WHAT TO WORK ON → Only these lines, please: the first one of the records through the one containing "- Help for param_gen", retyped exactly, both ends included and pictures omitted.

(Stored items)
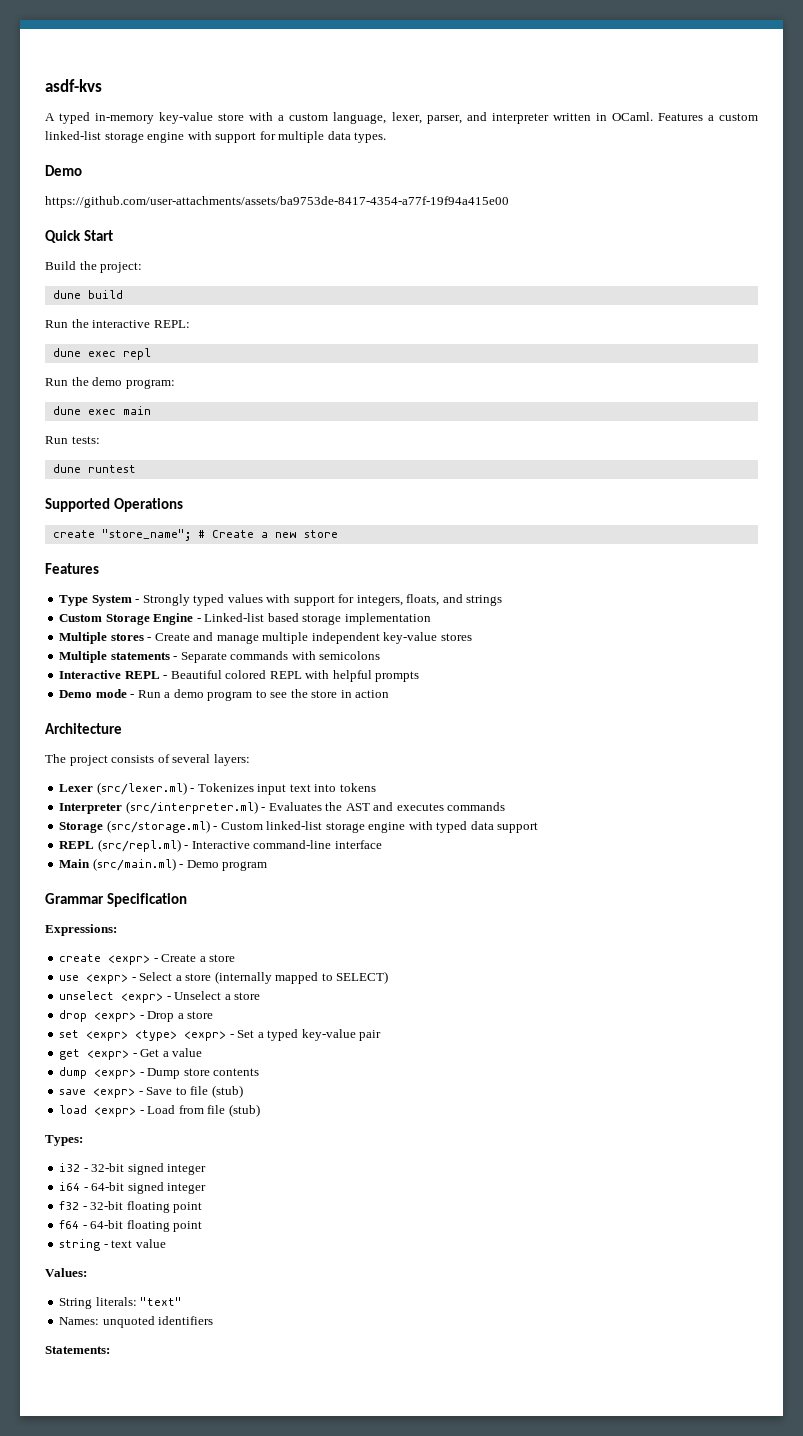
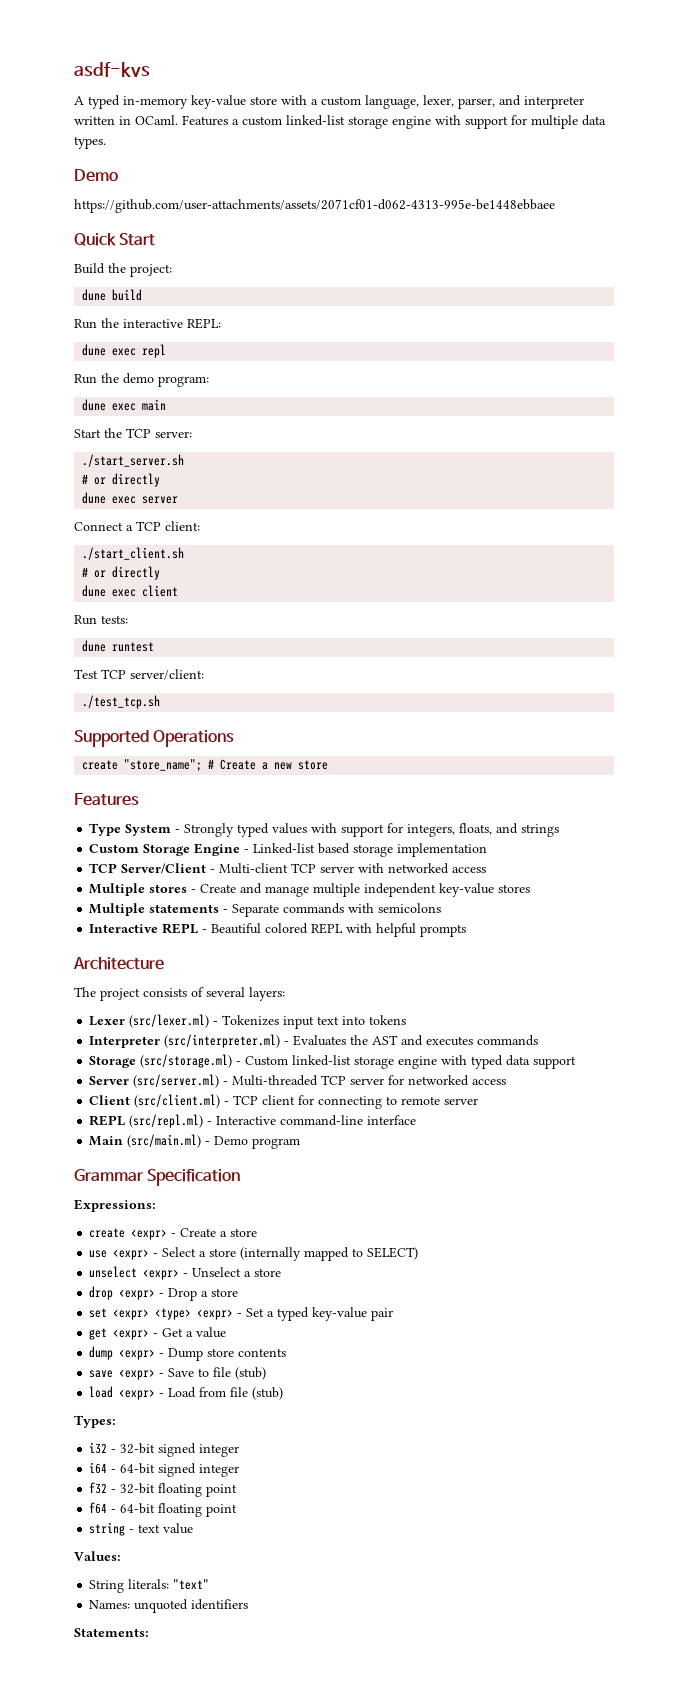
- https://github.com/user-attachments/assets/ba9753de-8417-4354-a77f-19f94a415e00
+ https://github.com/user-attachments/assets/2071cf01-d062-4313-995e-be1448ebbaee
+ Start the TCP server:
+ ./start_server.sh
+ # or directly
+ dune exec server
+ Connect a TCP client:
+ ./start_client.sh
+ # or directly
+ dune exec client
+ Test TCP server/client:
+ ./test_tcp.sh
+ TCP Server/Client - Multi-client TCP server with networked access
- Demo mode - Run a demo program to see the store in action
+ Server (src/server.ml) - Multi-threaded TCP server for networked access
+ Client (src/client.ml) - TCP client for connecting to remote server

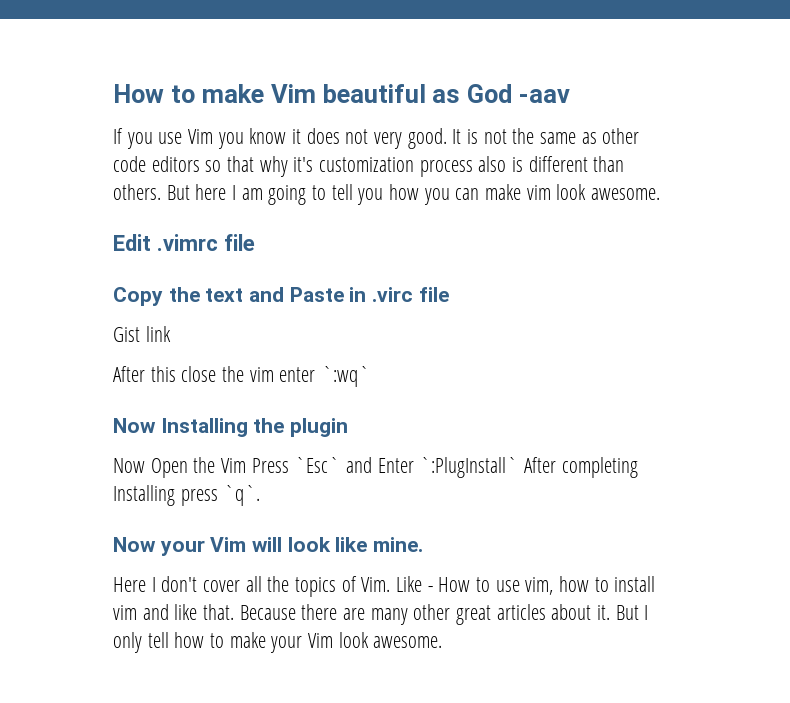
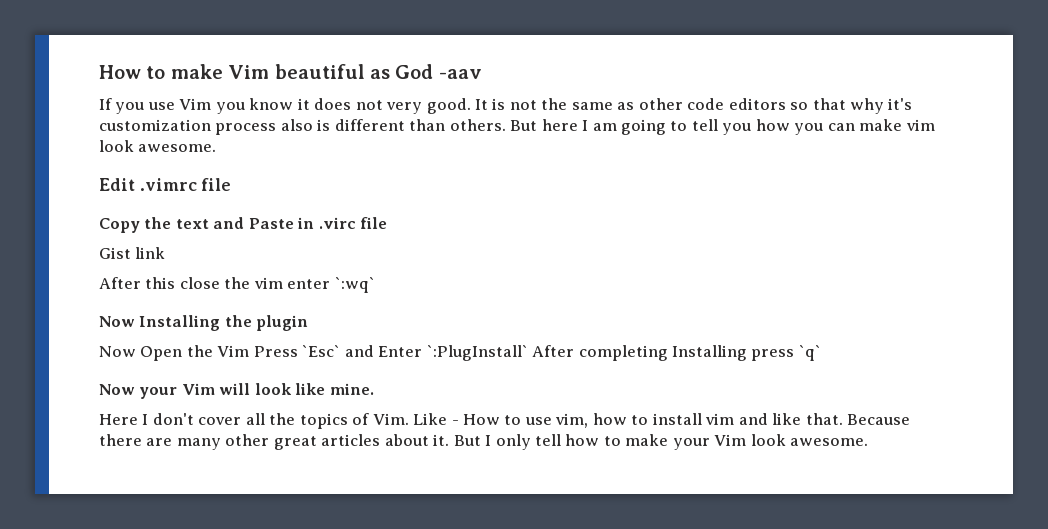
- Now Open the Vim Press `Esc` and Enter `:PlugInstall` After completing Installing press `q`.
+ Now Open the Vim Press `Esc` and Enter `:PlugInstall` After completing Installing press `q`

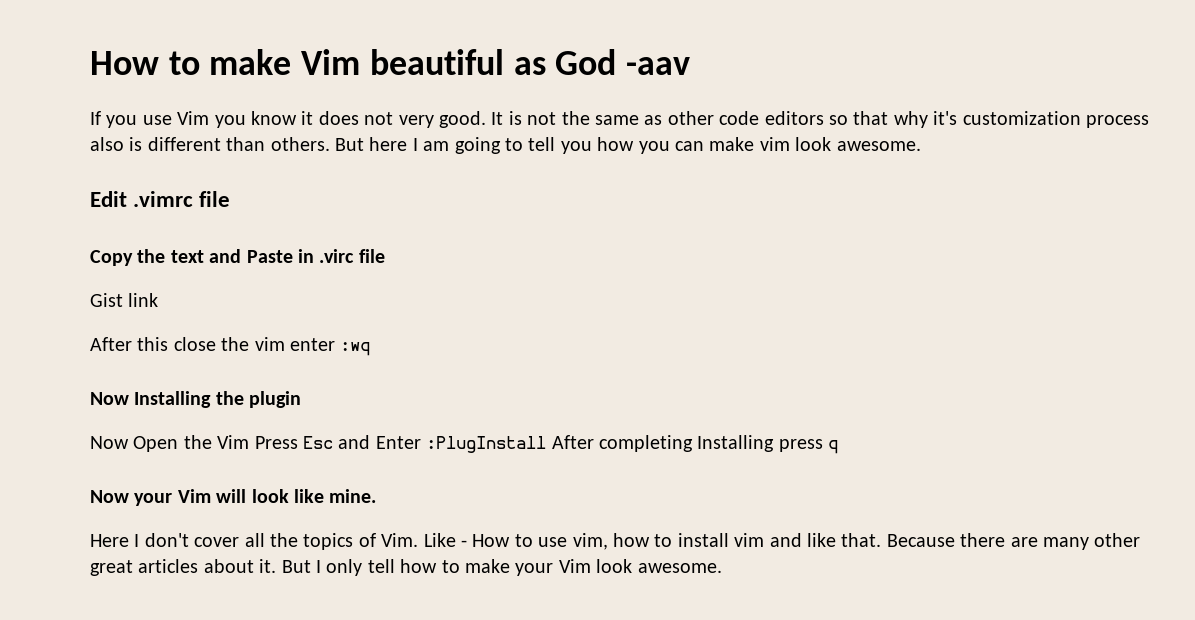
- After this close the vim enter `:wq`
+ After this close the vim enter :wq
- Now Open the Vim Press `Esc` and Enter `:PlugInstall` After completing Installing press `q`
+ Now Open the Vim Press Esc and Enter :PlugInstall After completing Installing press q

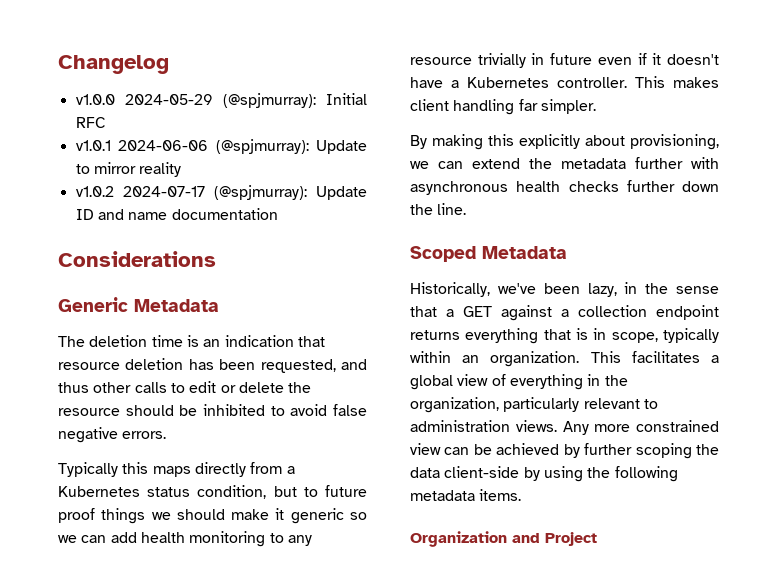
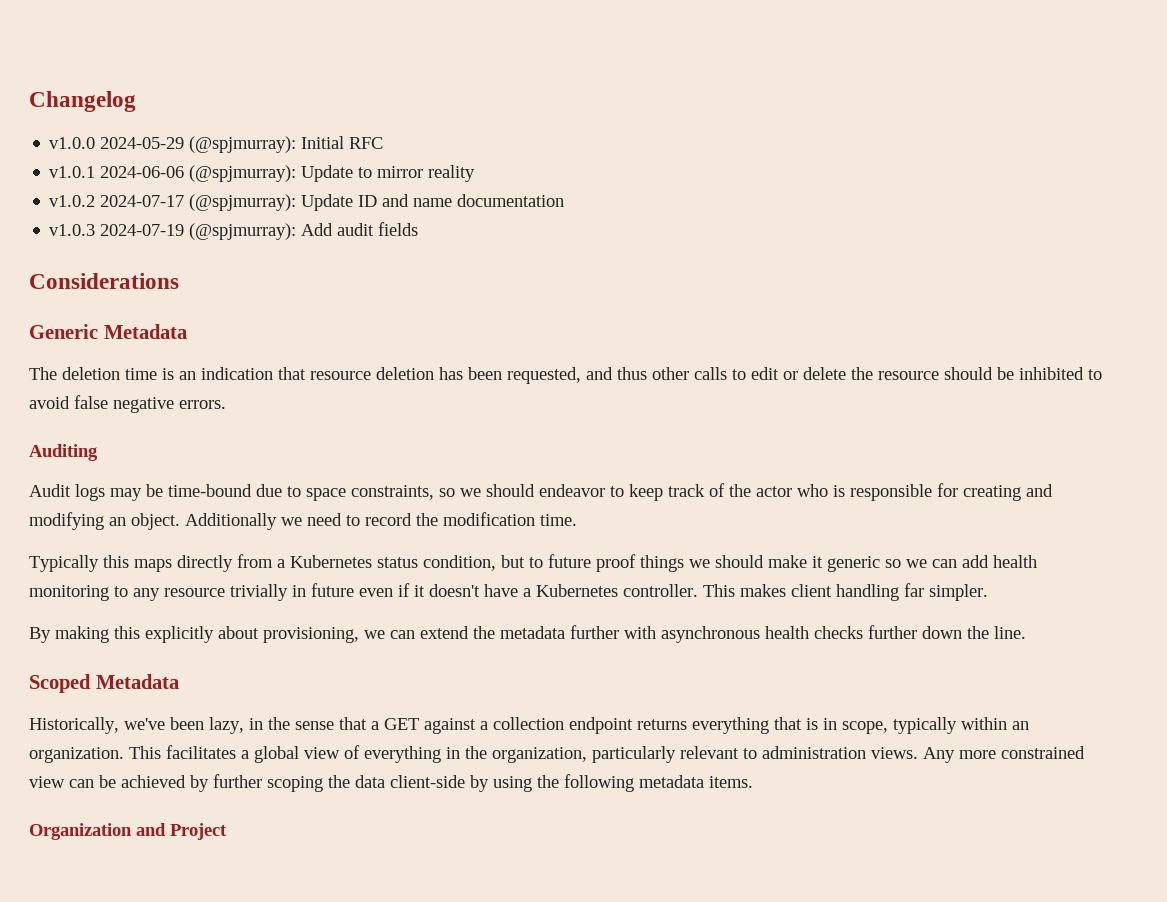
+ v1.0.3 2024-07-19 (@spjmurray): Add audit fields
+ Auditing
+ Audit logs may be time-bound due to space constraints, so we should endeavor to keep track of the actor who is responsible for creating and modifying an object. Additionally we need to record the modification time.

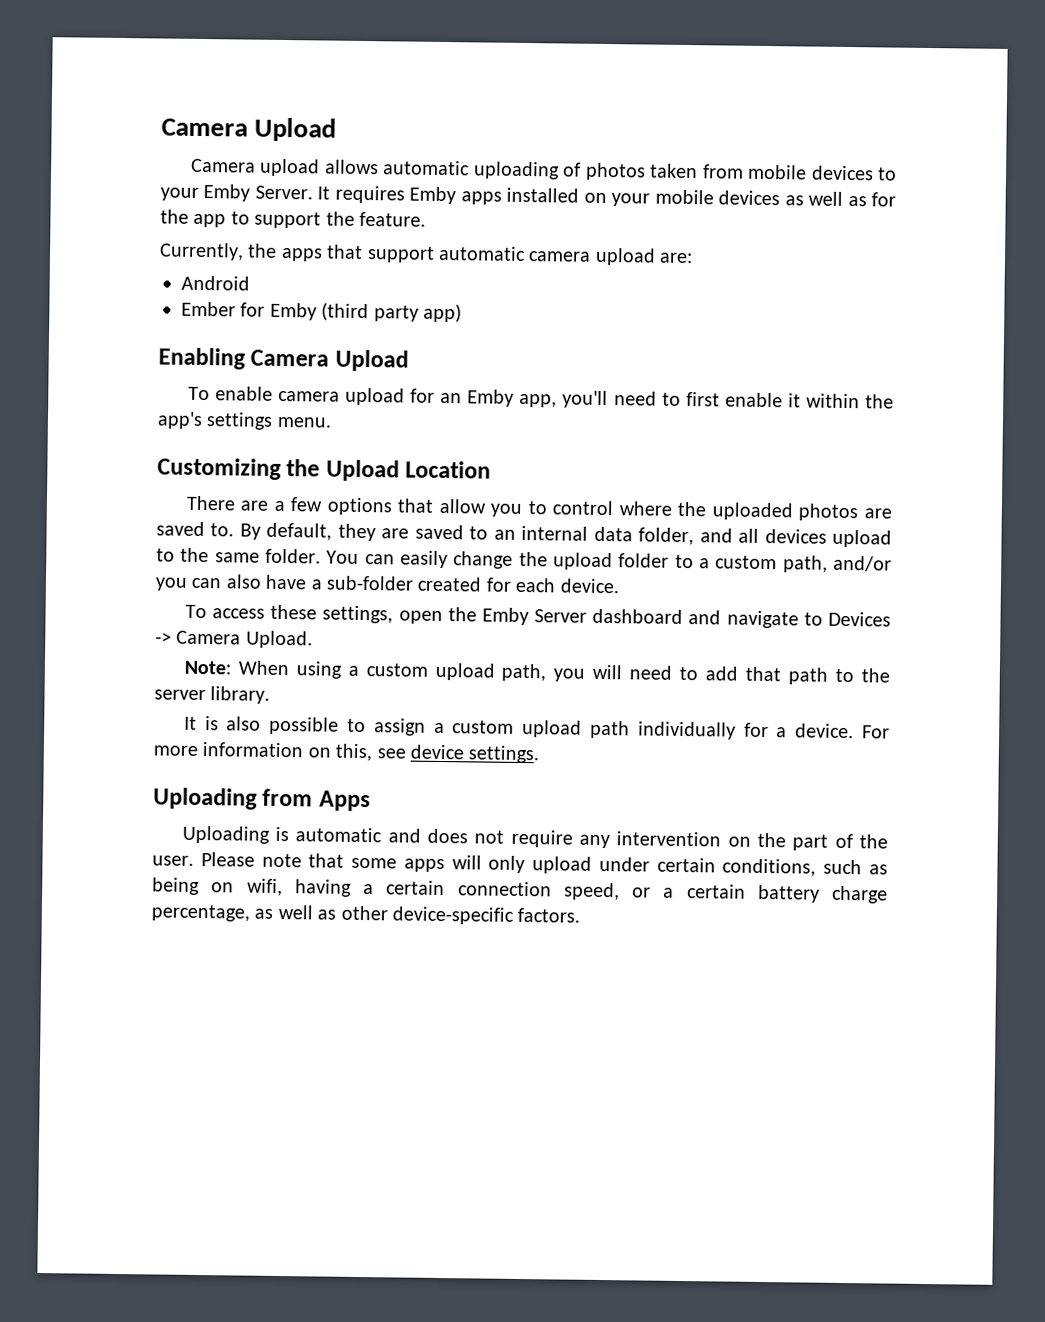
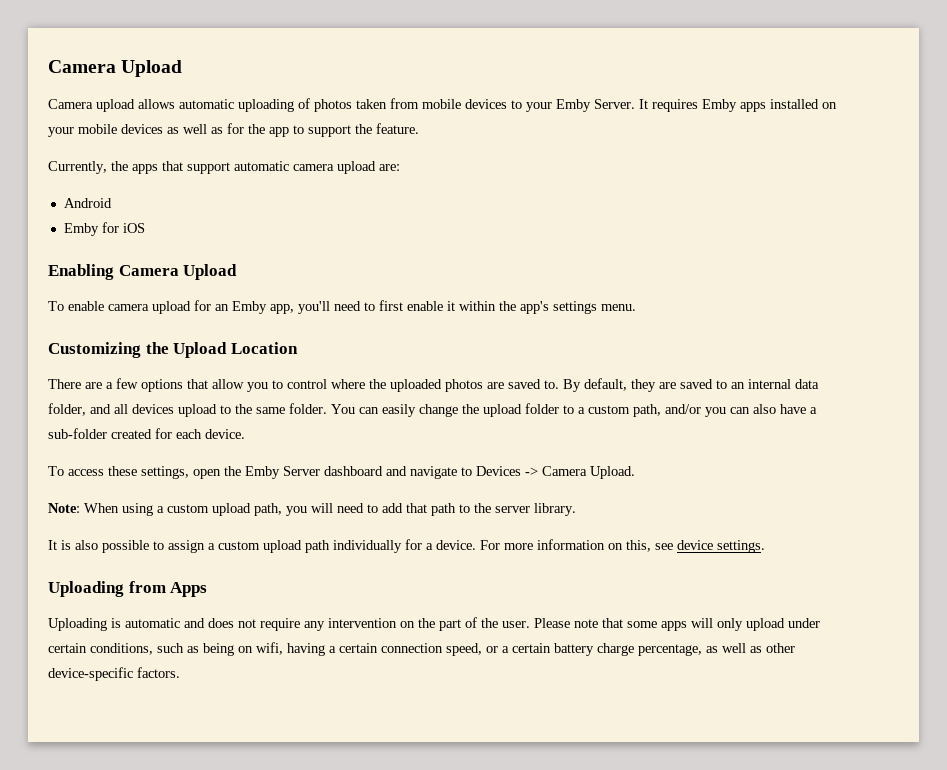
- Ember for Emby (third party app)
+ Emby for iOS

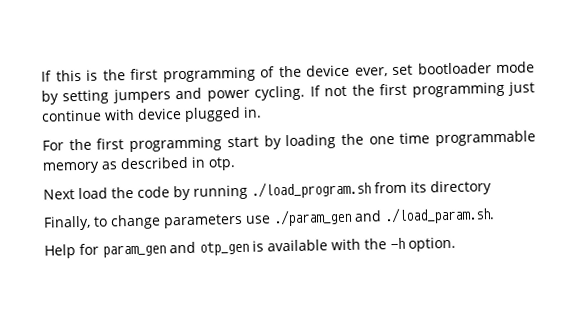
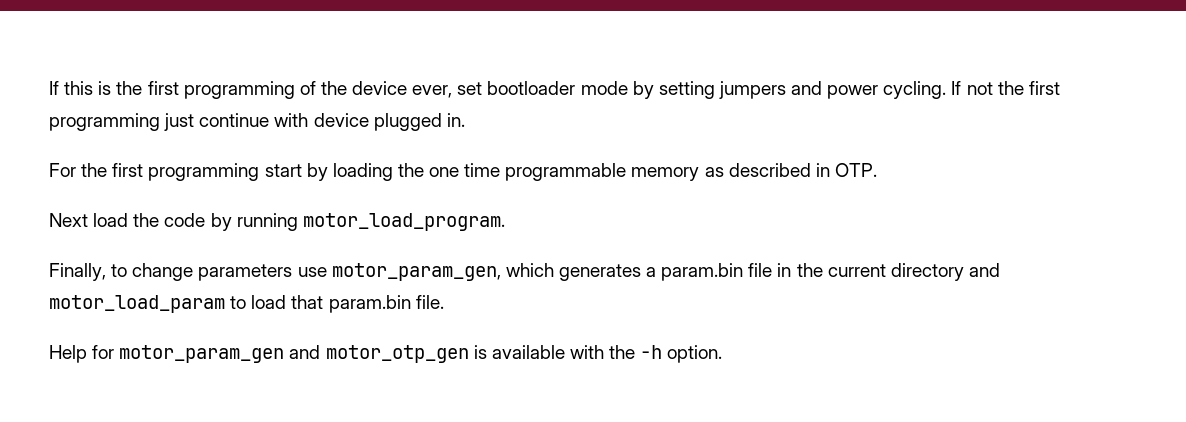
- For the first programming start by loading the one time programmable memory as described in otp.
+ For the first programming start by loading the one time programmable memory as described in OTP.
- Next load the code by running ./load_program.sh from its directory
+ Next load the code by running motor_load_program.
- Finally, to change parameters use ./param_gen and ./load_param.sh.
+ Finally, to change parameters use motor_param_gen, which generates a param.bin file in the current directory and motor_load_param to load that param.bin file.
- Help for param_gen and otp_gen is available with the -h option.
+ Help for motor_param_gen and motor_otp_gen is available with the -h option.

RESPONSE AREA →
- https://github.com/user-attachments/assets/ba9753de-8417-4354-a77f-19f94a415e00
+ https://github.com/user-attachments/assets/2071cf01-d062-4313-995e-be1448ebbaee
+ Start the TCP server:
+ ./start_server.sh
+ # or directly
+ dune exec server
+ Connect a TCP client:
+ ./start_client.sh
+ # or directly
+ dune exec client
+ Test TCP server/client:
+ ./test_tcp.sh
+ TCP Server/Client - Multi-client TCP server with networked access
- Demo mode - Run a demo program to see the store in action
+ Server (src/server.ml) - Multi-threaded TCP server for networked access
+ Client (src/client.ml) - TCP client for connecting to remote server

- Now Open the Vim Press `Esc` and Enter `:PlugInstall` After completing Installing press `q`.
+ Now Open the Vim Press `Esc` and Enter `:PlugInstall` After completing Installing press `q`

- After this close the vim enter `:wq`
+ After this close the vim enter :wq
- Now Open the Vim Press `Esc` and Enter `:PlugInstall` After completing Installing press `q`
+ Now Open the Vim Press Esc and Enter :PlugInstall After completing Installing press q

+ v1.0.3 2024-07-19 (@spjmurray): Add audit fields
+ Auditing
+ Audit logs may be time-bound due to space constraints, so we should endeavor to keep track of the actor who is responsible for creating and modifying an object. Additionally we need to record the modification time.

- Ember for Emby (third party app)
+ Emby for iOS

- For the first programming start by loading the one time programmable memory as described in otp.
+ For the first programming start by loading the one time programmable memory as described in OTP.
- Next load the code by running ./load_program.sh from its directory
+ Next load the code by running motor_load_program.
- Finally, to change parameters use ./param_gen and ./load_param.sh.
+ Finally, to change parameters use motor_param_gen, which generates a param.bin file in the current directory and motor_load_param to load that param.bin file.
- Help for param_gen and otp_gen is available with the -h option.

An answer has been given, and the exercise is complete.